Partai tersebut juga membatalkan konferensi pers yang direncanakan pada hari Kamis untuk mengumumkan mitra koalisi barunya setelah memisahkan diri dari MFP, yang merupakan mitra utamanya dalam aliansi partai-partai non-militer sebelumnya.
Pheu Thai, yang terhubung dengan mantan Perdana Menteri Thaksin Shinawatra, Pada hari Rabu, MFP membatalkan rencana untuk membentuk pemerintahan setelah menghadapi tentangan kuat dari partai-partai konservatif dan terkait militer yang diperlukan agar berhasil mencalonkan Srettha sebagai perdana menteri.
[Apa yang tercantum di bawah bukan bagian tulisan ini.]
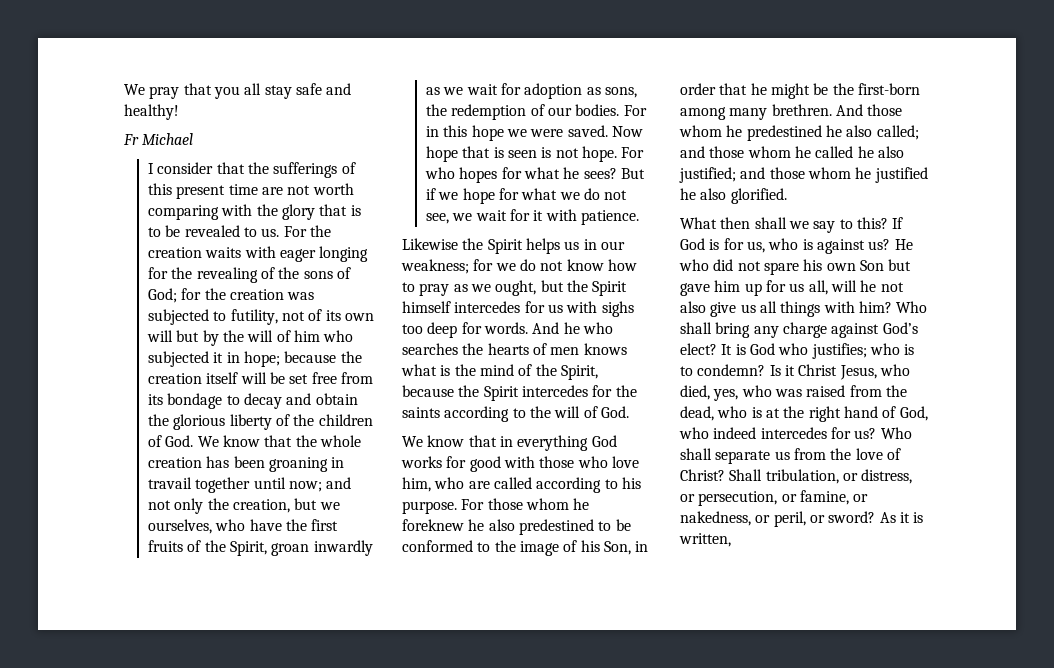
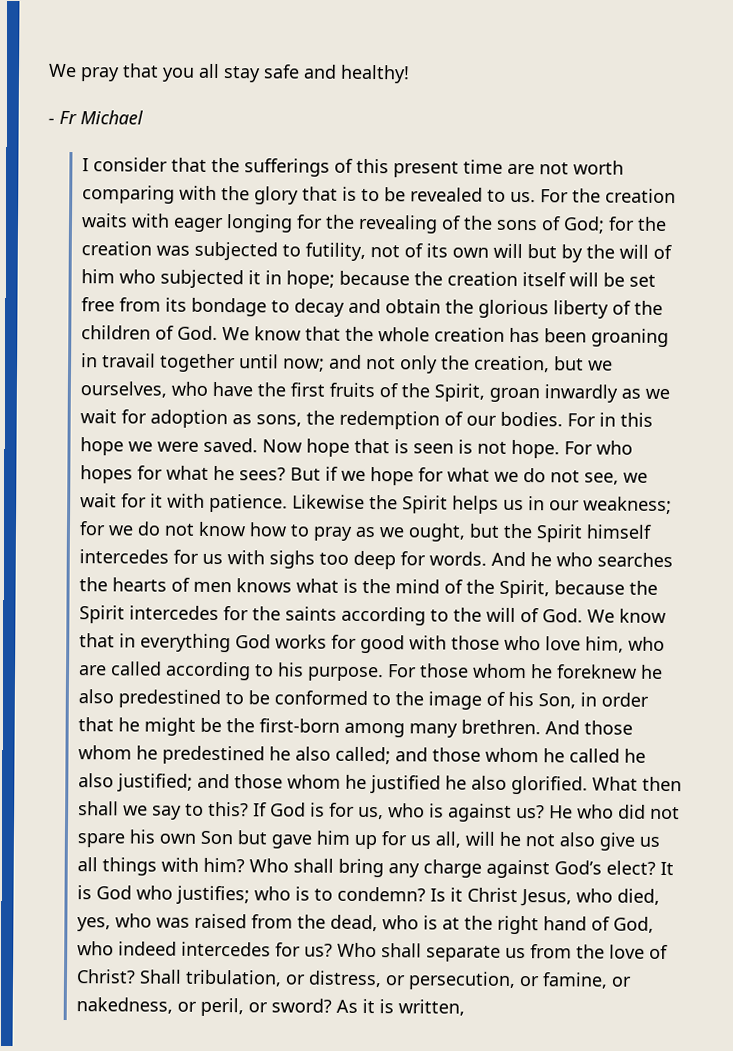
(179, 112) none -> [48,117,55,124] -
(639, 217) // -> (289, 503) none
(629, 412) // -> (584, 615) none
(787, 196) // -> (589, 785) none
Dalam komentar publik pertamanya sejak MFP terdegradasi ke kubu oposisi, Mr. Melalui media sosial pada hari Kamis, Pita mengatakan dia tidak “kecewa” dan malah dipenuhi dengan “energi”. Ia mengatakan MFP akan melayani masyarakat dengan kemampuan terbaiknya.
MFP menyatukan blok awal yang terdiri dari 312 anggota parlemen pada bulan Mei.
Namun pada bulan Juli, MFP menyerahkan tongkat estafet kepada Pheu Thai untuk memimpin koalisi, setelah tidak mendapat dukungan mayoritas dari Parlemen yang beranggotakan 750 orang, yang mencakup 500 anggota parlemen terpilih dan 250 anggota Senat yang dipilih junta.
Jeda yang berlarut-larut dalam pemerintahan Thailand berikutnya akan mempengaruhi kebijakan, anggaran, dan kesepakatan internasional yang akan datang, kata analis politik Punchada Sirivunnabood.
“Namun, penundaan (pemungutan suara pada hari Jumat) akan memberi Pheu Thai lebih banyak waktu untuk memastikan mereka memiliki cukup suara di Senat untuk mengamankan Srettha sebagai PM,” katanya, sambil mencatat bahwa dengan 141 anggota parlemen Pheu Thai dan kemungkinan konfigurasi koalisi baru, partai tersebut akan masih membutuhkan dukungan Senat.
Pertemuan berbagai peristiwa dan kebuntuan politik yang terus berlanjut dapat menggagalkan rencana pemimpin Pheu Thai, Thaksin, untuk kembali ke Thailand pada 10 Agustus.
Ini bukan pertama kalinya Thaksin, yang menghabiskan 15 tahun di luar negeri dalam pengasingan untuk menghindari tuntutan pidana, bersumpah untuk kembali, dan seperti banyak orang lainnya, Dr Punchada ragu akan kepulangannya.
“Mengamankan pilihan perdana menteri Pheu Thai adalah satu hal, namun ada negosiasi dan kesepakatan lain yang perlu diselesaikan,” katanya.